It’s no coincidence Jacinta Allan chose Brighton – a bayside suburb of Melbourne with a median property price of $3.3m – to unveil her most significant policy to date.
With a reputation as a wealthy, predominately white enclave, and as the centre of a safe Liberal electorate of the same name, it is unlikely the Labor premier had many fans in the area on Sunday, even before she announced her bold plan to seize planning controls around Middle Brighton and North Brighton train stations.
The stations are just two of 50 activity centres the government has earmarked for increased density, with plans for “taller buildings” of 10 to 20 storeys near train and tram stations, along with “gentler, scaled” height limits further away.
Others include the similarly well-heeled stations of Armadale, Glenferrie, Glen Iris, Malvern and Toorak.
The government claims these centres were identified by the Department of Transport and Planning due to their proximity to public transport, infrastructure, jobs and services.
But Allan was also quick to note they are also the areas many young people are “locked out”, putting the blame at local Liberal MPs who “chased local votes and blocked the building of more homes in their community”.
A few dozen locals proved her point when they gathered outside Half Moon hotel in Brighton, where the premier was making her announcement to voice their fury, chanting: “Shame, premier, shame.”
Among them was a woman who told 7 News Melbourne “homeless people” cannot afford “a million dollars for an apartment in Brighton”, as well as a man in a Ferrari-branded polo shirt and the local Liberal MP, James Newbury, who fired up the crowd by warning of potential “20-storey apartment” towers in their streets.
A Victoria Labor MP told Guardian Australia: “We got the Liberals hook, line and sinker. They responded exactly as we expected them to.”
Through this policy – and several others including stamp duty concessions for off-the-plan developments announced on Monday – Allan is setting the stage for an election in 2026 fought on housing.

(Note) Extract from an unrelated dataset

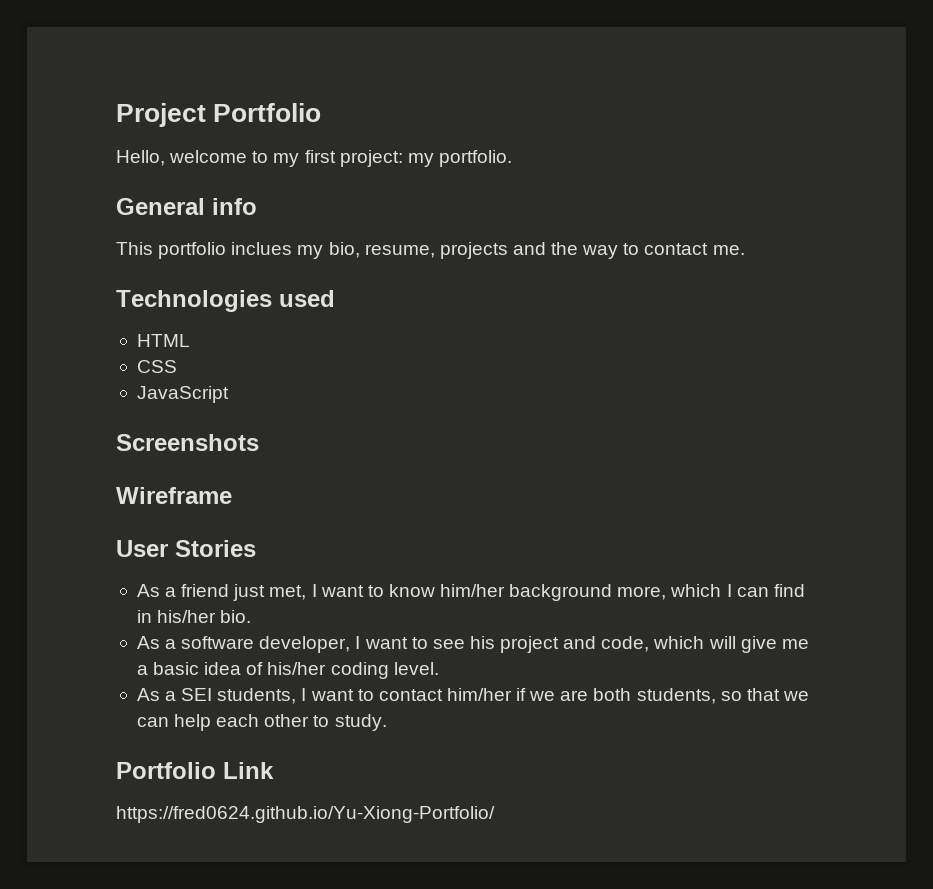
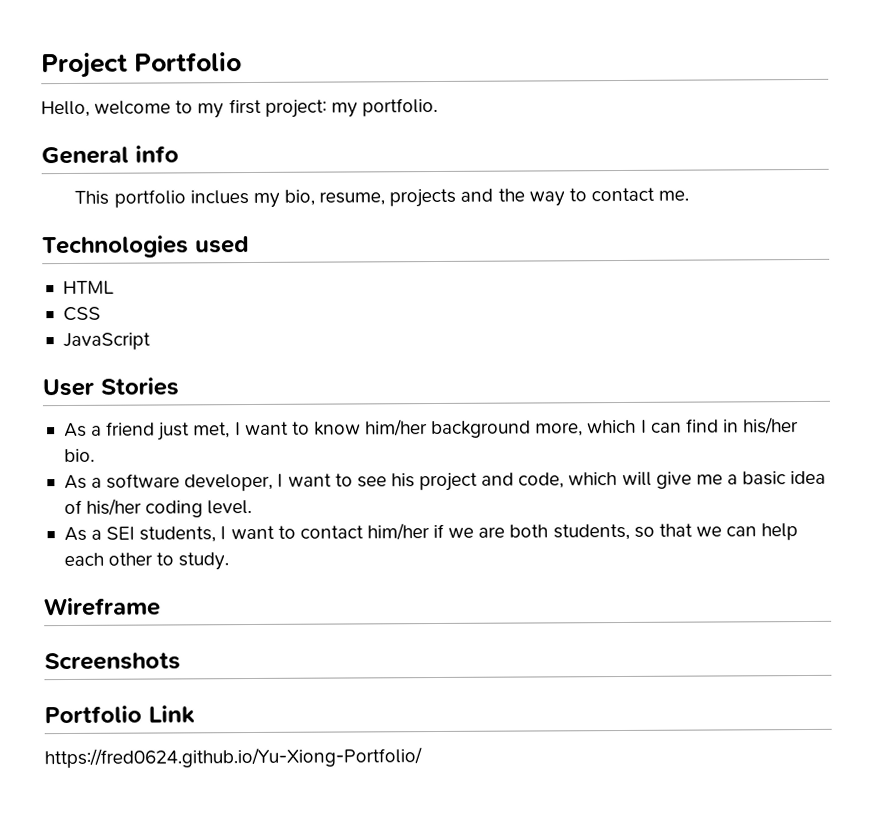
[116,434,259,451] [116,487,232,504] // Screenshots // Wireframe -> (151, 341) none
(387, 722) none -> [44,597,161,617] [44,652,181,671] // Wireframe // Screenshots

She is trying to frame herself as the champion for young people in the housing debate, with the opposition and nimbys as the villains.
It’s a politically clever move given that millennial and gen Z voters, who now outnumber baby boomers on the electoral roll, continue to cite housing affordability as their top concern.
According to Tony Barry, a former senior Liberal staffer who is now a director at the political consultancy outfit RedBridge, even older voters are increasingly voicing concerns about housing affordability, expressing unprompted in focus groups a desire for their children and grandchildren to live nearby.
“Housing attainability is the great political faultline in Australian politics and every political party’s response needs to be carefully calibrated or voters will see right through it because of its salience as an issue,” Barry said.
So far, he said, Labor had been able to wedge the Liberal party on the issue.
The former Labor campaigner and Socially Democratic podcast host Stephen Donnelly said Allan’s announcement was both “good public policy and smart politics”.
“Do the Liberals embrace Labor’s plan for higher-density housing around transport hubs – which is what a whole generation of Melburnians locked out of the market are desperate for – or do they keep taking the path of protecting the status quo?” he said.
Donnelly said the situation drew parallels to the 2018 election, when Daniel Andrews campaigned on a plan to remove dozens of level crossings. While the opposition and some locals campaigned against the “sky rail”, the quick rollout of the program and the visible, tangible benefits it delivered to communities made it an electoral success.
Allan’s housing policy may be more difficult to achieve, given the slow pace of housing construction. The government has revised its target – set as part of its housing statement in September 2023 – of building 80,000 homes a year, now framing it as 800,000 homes over the next decade.
But after a year as leader focused primarily on reversing key Andrews-era policies – including scrapping youth bail reform, walking away from raising the age of criminal responsibility to 14 and ditching a second safe injecting room in Melbourne’s city centre – the plan finally provides a point of distinction for Allan’s government.
It could also offer something for progressive voters to rally behind, though it is likely some within the party will join the Greens in pushing for increased public and social housing in any new developments.
Julijana Todorovic from Labor for Housing emphasised this need: “It is a fantastic announcement that will make a meaningful difference to the lives of millennials and zoomers but we can’t abandon social and affordable housing or our desire to have mandatory inclusionary zoning.”
If Allan can navigate these challenges, it could boost her standing in the polls and give voters a compelling reason to consider reelecting a third-term government – though, perhaps, not in Brighton.